Side note: You don't really need Hive features these days since Spark supports most natively (and in Spark 2.2 most Hive "infrastructure" will get away).
As you can see in the stack trace, the multiple-threads-accessing-single-threaded-Derby exception will only be thrown when you use SparkSession which is the entry point to Spark SQL.
at org.apache.spark.sql.SparkSession.sessionState$lzycompute(SparkSession.scala:110)
at org.apache.spark.sql.SparkSession.sessionState(SparkSession.scala:109)
at org.apache.spark.sql.DataFrameReader.<init>(DataFrameReader.scala:549)
at org.apache.spark.sql.SparkSession.read(SparkSession.scala:605)
at org.apache.spark.sql.SQLContext.read(SQLContext.scala:516)
That's why you don't see it when working with RDD API. The RDD API does not use Hive at all.

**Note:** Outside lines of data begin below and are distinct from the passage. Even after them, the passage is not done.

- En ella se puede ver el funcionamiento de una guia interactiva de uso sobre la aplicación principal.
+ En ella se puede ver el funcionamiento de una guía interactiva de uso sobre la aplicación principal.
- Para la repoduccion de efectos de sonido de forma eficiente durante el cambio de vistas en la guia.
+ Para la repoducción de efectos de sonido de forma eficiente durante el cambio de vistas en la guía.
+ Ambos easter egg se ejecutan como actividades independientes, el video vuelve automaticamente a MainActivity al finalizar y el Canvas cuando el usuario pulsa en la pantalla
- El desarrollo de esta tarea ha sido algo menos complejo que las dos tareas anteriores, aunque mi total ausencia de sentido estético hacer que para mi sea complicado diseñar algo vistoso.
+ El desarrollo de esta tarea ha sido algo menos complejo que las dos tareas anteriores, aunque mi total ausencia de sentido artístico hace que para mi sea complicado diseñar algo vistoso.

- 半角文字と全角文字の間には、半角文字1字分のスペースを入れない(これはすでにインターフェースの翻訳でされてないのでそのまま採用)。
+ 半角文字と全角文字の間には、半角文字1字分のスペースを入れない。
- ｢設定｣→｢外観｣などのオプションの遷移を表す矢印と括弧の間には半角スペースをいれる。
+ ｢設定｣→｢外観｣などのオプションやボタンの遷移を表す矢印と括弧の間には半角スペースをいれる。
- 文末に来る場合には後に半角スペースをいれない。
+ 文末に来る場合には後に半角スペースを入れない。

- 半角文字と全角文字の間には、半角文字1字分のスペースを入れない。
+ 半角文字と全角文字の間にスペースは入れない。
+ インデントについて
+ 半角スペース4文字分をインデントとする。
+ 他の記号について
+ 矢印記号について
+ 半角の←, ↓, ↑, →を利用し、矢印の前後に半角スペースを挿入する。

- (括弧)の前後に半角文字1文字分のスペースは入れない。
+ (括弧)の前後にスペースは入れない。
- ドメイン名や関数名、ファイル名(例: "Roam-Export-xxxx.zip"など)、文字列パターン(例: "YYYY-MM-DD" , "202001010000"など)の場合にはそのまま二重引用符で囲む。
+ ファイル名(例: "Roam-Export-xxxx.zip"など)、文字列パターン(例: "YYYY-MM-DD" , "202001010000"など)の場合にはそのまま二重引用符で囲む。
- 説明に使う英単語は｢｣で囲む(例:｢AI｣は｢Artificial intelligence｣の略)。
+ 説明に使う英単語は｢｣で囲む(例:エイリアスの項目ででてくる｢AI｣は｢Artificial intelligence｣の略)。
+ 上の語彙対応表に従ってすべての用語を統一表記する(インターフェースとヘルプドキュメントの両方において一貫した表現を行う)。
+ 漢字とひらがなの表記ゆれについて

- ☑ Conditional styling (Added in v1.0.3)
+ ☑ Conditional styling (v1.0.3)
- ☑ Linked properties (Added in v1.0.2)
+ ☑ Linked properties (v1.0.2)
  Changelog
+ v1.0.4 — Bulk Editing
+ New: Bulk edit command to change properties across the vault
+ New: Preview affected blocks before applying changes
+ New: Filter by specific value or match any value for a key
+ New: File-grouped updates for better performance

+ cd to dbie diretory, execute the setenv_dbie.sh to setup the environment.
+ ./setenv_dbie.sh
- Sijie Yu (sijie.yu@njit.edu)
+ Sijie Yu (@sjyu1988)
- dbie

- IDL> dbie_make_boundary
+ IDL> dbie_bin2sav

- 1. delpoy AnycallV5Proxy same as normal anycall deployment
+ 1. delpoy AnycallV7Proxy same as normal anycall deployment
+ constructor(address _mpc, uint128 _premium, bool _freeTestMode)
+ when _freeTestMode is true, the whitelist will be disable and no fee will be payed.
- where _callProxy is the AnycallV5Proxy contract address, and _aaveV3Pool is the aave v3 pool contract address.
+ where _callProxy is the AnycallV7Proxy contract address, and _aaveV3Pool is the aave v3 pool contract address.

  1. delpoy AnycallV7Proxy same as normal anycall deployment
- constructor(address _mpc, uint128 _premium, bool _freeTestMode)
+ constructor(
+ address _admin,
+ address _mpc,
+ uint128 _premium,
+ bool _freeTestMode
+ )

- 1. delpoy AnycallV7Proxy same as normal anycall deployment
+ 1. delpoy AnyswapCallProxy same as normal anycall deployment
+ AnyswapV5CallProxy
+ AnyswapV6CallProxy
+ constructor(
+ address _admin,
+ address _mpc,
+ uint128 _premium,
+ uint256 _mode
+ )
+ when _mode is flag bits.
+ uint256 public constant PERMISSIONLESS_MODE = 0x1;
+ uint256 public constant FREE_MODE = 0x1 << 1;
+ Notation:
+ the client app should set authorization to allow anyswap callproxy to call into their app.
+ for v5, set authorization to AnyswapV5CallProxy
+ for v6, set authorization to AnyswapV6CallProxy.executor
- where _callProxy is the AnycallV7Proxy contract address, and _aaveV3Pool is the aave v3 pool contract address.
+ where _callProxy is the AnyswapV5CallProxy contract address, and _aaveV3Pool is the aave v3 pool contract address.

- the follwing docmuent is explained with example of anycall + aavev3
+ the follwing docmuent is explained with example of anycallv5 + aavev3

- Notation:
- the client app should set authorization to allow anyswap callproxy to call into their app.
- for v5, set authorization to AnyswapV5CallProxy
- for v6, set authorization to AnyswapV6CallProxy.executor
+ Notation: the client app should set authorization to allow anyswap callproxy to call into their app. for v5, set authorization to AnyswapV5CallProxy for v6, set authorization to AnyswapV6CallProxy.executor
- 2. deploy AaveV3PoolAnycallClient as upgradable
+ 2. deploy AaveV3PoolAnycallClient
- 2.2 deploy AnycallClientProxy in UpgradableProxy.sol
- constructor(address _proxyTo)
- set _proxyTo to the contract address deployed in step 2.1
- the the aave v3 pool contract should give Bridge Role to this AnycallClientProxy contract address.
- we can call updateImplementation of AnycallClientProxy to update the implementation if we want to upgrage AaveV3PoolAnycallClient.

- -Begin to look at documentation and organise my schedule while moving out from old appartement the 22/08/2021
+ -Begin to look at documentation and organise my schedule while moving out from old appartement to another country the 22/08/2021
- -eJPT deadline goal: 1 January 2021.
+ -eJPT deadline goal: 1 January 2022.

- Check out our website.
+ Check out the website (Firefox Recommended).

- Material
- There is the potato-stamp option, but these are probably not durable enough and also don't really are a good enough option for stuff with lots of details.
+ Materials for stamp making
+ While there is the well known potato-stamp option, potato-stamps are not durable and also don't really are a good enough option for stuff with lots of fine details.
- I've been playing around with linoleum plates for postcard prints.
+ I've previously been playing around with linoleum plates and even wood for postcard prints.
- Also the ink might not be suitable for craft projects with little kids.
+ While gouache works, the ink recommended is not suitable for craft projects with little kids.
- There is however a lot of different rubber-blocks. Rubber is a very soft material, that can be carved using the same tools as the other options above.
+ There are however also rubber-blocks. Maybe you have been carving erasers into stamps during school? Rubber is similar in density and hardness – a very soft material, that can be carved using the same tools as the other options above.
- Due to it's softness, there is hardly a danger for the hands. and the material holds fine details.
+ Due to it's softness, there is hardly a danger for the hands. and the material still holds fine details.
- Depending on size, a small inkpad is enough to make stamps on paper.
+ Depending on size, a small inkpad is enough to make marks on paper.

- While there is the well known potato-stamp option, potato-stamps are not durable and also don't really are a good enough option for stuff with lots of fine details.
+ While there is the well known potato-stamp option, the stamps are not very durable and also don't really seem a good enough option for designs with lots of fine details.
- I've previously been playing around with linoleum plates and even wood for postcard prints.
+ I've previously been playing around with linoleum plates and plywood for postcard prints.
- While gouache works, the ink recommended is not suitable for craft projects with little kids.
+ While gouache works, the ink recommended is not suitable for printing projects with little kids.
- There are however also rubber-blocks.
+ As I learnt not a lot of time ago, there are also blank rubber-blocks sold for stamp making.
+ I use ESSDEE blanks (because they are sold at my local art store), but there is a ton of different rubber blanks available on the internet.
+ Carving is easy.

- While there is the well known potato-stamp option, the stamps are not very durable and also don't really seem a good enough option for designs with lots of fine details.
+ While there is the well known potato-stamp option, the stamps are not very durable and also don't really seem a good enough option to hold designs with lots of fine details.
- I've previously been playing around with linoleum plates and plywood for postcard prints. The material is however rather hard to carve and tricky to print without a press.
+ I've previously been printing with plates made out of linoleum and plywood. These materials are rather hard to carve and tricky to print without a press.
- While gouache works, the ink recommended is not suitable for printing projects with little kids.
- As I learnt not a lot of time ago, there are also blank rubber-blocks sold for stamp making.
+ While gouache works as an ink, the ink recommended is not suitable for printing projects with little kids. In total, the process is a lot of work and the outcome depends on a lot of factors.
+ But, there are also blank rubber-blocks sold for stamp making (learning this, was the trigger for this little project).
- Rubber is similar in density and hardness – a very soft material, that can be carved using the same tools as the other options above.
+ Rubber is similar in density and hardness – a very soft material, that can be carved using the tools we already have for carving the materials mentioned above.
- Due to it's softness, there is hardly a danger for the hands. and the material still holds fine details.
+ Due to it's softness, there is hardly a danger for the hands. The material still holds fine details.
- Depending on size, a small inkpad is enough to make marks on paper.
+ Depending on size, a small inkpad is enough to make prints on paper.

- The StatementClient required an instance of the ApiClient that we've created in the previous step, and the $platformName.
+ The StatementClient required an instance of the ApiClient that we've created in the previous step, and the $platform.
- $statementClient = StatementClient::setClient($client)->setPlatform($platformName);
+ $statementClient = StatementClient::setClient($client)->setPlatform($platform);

Read up Hive's official documentation at Local/Embedded Metastore Database (Derby).
Thanks to suggestions from Jacek about the nature of my problem, I developed a hack workaround after some trial and error. Haven't been able to really solve the problem yet, but this works, and that's good enough for me. I'll report back if I run into problems later.
Start pyspark with the Postgres driver as normal:pyspark --driver-class-path=/home/hadoop/postgres_driver.jar --jars=/home/hadoop/postgres_driver.jar
While that's open (!), in a separate SSH session, cd to home and mv metastore_db old_metastore_db (or you can do this in pyspark with os.system()). The point of this is to release the lock on the metastore that Spark creates by default; Spark will recreate the directory without a lock.
Try to create an RDD connected to Postgres the way I described in my question. It'll give an error about "no suitable driver." For some reason, the driver wasn't loaded. But after that error, it seems the driver is actually loaded now.
mv metastore_db old_metastore_db2, for similar reasons to above. I guess another Hive session is connected now and needs its lock to be cleared out.
Create the Postgres-connected RDD again, same way. Driver is loaded, and metastore is unlocked, and it seems to work. I can fetch from my tables, perform RDD operations, and collect().
Yes, I know this is very dirty. Use at your own risk.